Return the exact lines from the one containing "tax: 22% = 44.83 -> 22% = 68.64" through the final line of the material below, with both ends kept.

+++++

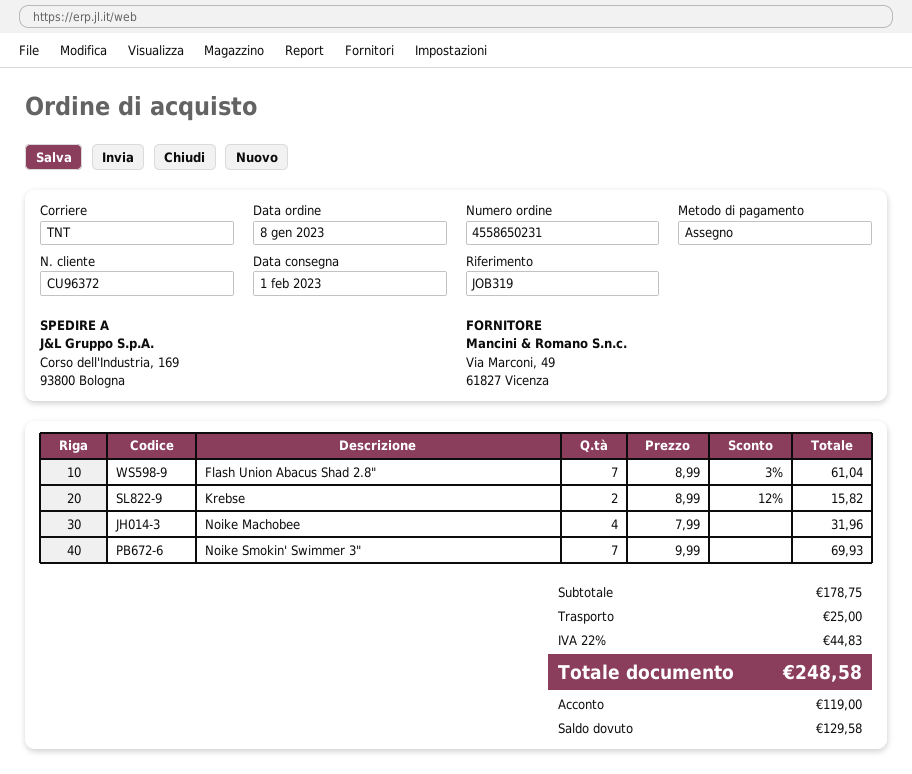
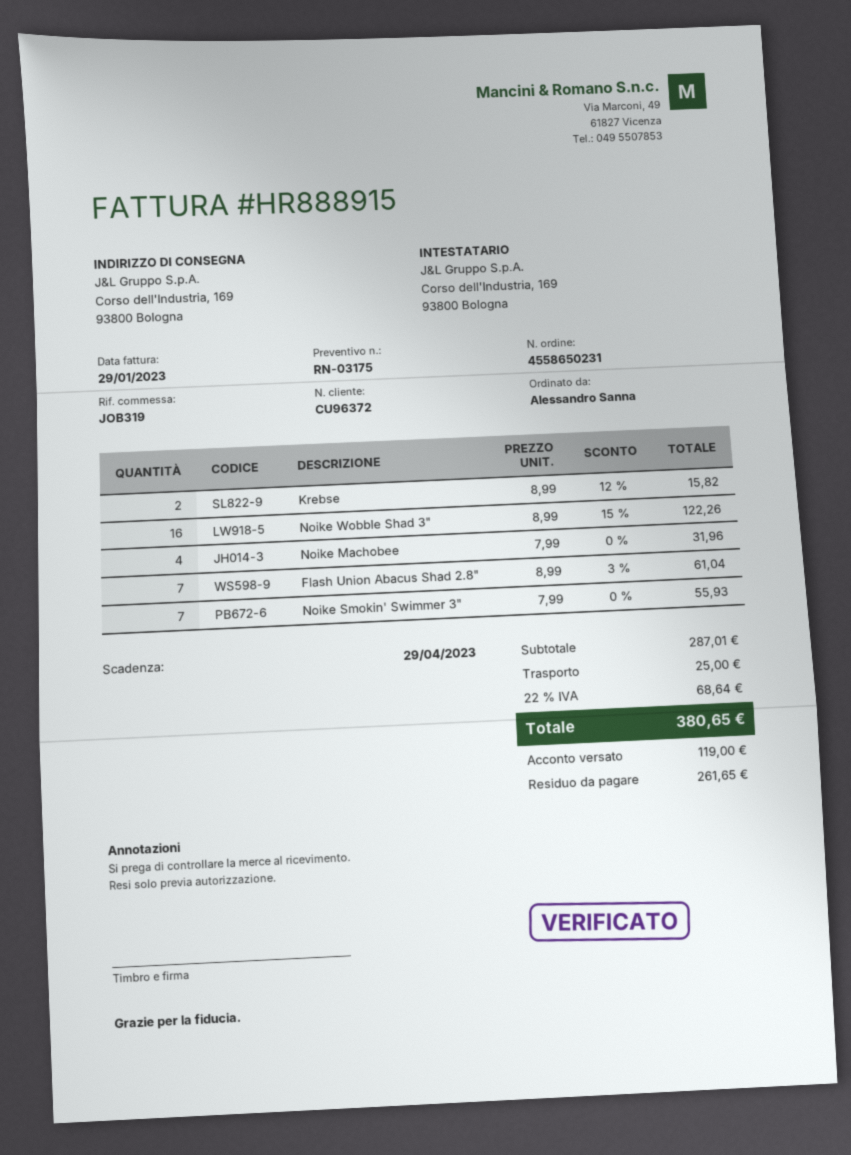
Noike Smokin' Swimmer 3": 7 x 9.99 = 69.93 -> 7 x 7.99 = 55.93
Noike Wobble Shad 3": none -> 16 x 8.99 - 15% = 122.26
subtotal: 178.75 -> 287.01
tax: 22% = 44.83 -> 22% = 68.64
total: 248.58 -> 380.65
balance: 129.58 -> 261.65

+++++

> Your solution:
tax: 22% = 44.83 -> 22% = 68.64
total: 248.58 -> 380.65
balance: 129.58 -> 261.65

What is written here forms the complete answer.